Requirement —
Give again, exactly, every line of the entries below from the one that has "еще. еще анекдот!" to the last.

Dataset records

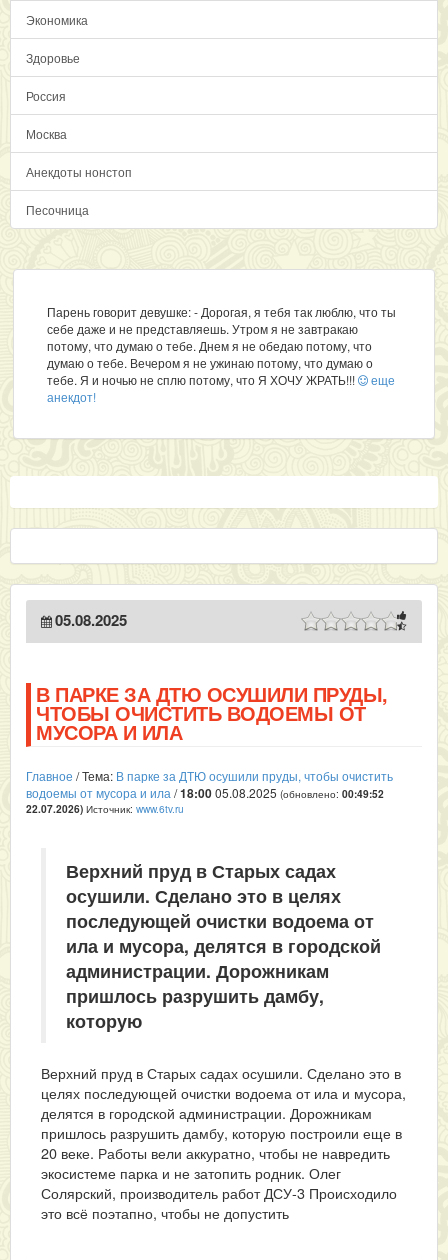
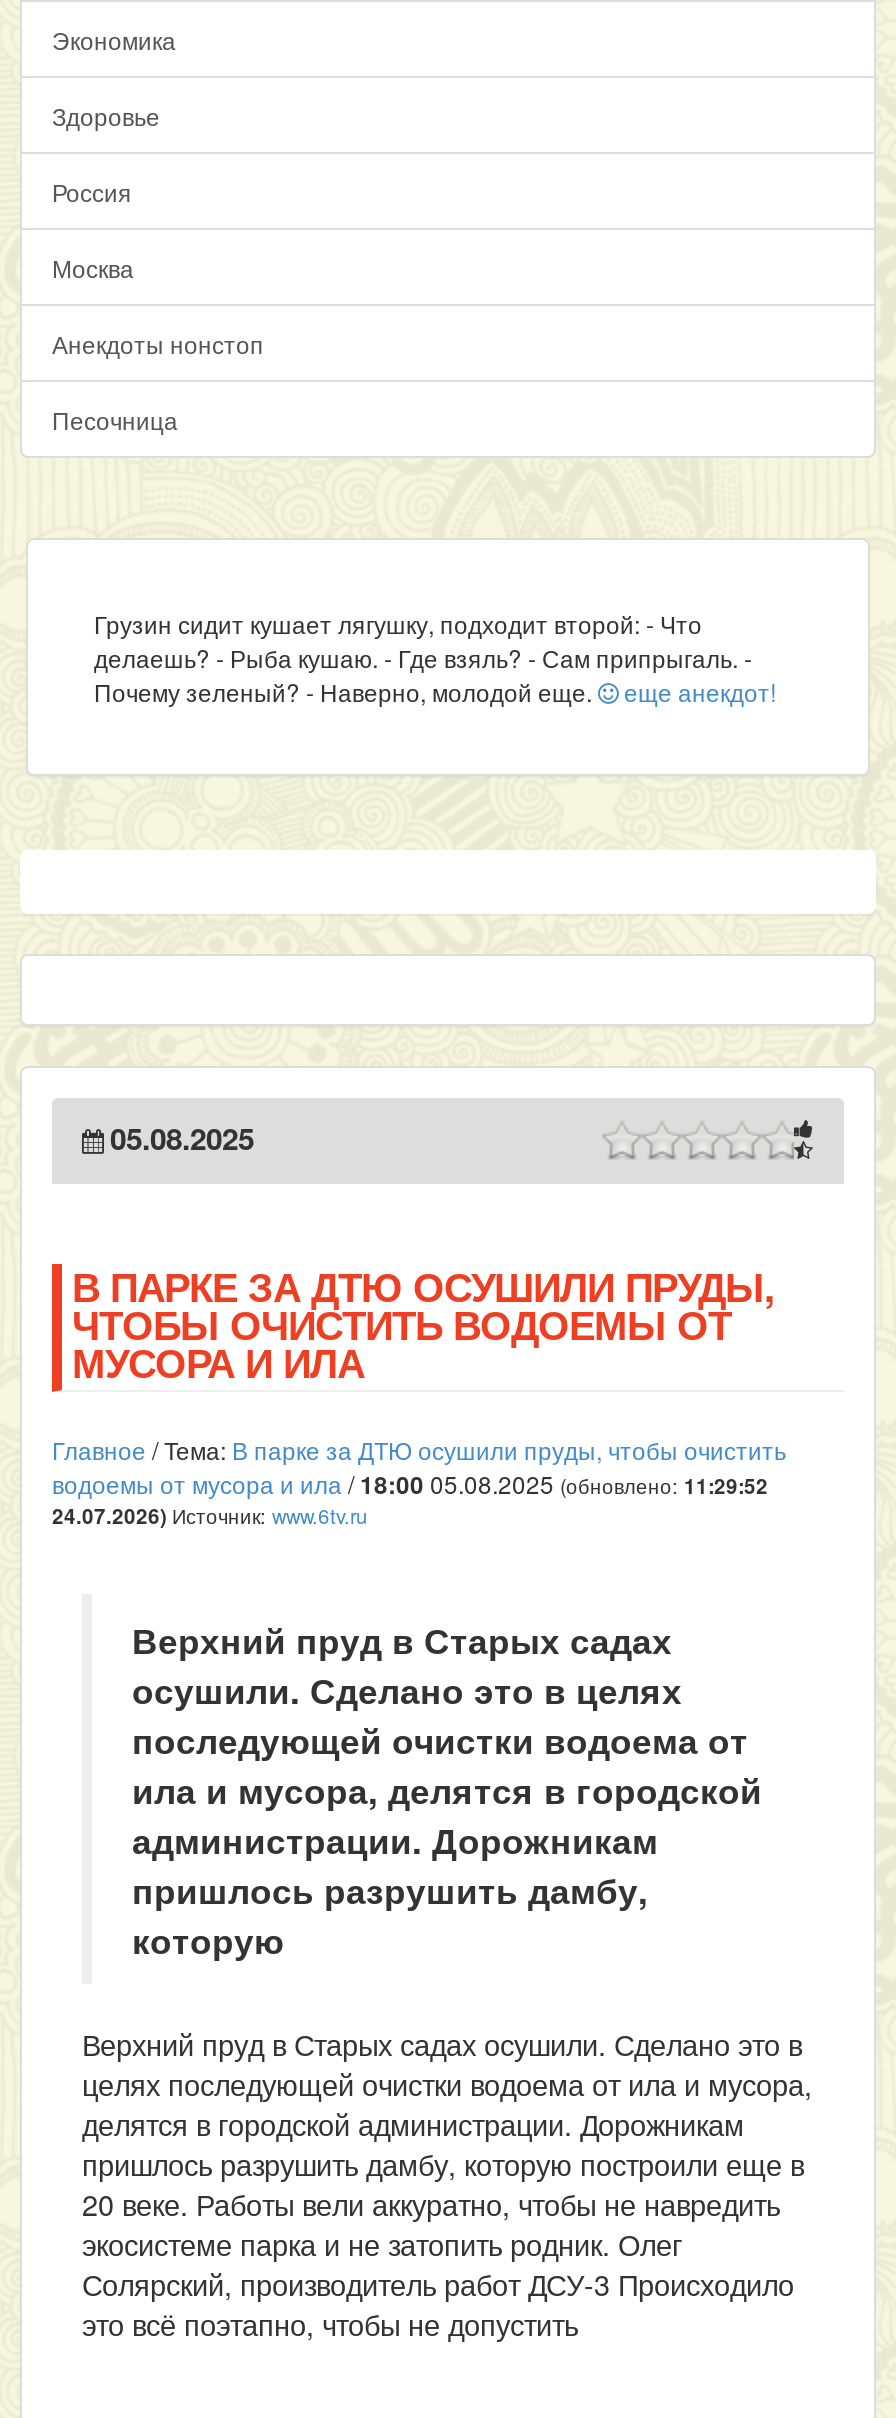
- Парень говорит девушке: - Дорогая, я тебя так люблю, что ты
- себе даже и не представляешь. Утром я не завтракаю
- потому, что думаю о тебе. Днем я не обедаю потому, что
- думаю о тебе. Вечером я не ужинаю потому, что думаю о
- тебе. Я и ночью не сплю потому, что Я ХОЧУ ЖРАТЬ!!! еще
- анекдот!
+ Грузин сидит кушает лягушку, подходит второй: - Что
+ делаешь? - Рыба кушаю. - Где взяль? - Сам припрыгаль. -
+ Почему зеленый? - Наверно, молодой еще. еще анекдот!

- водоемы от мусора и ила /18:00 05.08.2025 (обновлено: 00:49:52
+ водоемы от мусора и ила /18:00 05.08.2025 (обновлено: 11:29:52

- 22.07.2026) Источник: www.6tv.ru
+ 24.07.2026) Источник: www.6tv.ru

Result for this exercise —
+ Почему зеленый? - Наверно, молодой еще. еще анекдот!

- водоемы от мусора и ила /18:00 05.08.2025 (обновлено: 00:49:52
+ водоемы от мусора и ила /18:00 05.08.2025 (обновлено: 11:29:52

- 22.07.2026) Источник: www.6tv.ru
+ 24.07.2026) Источник: www.6tv.ru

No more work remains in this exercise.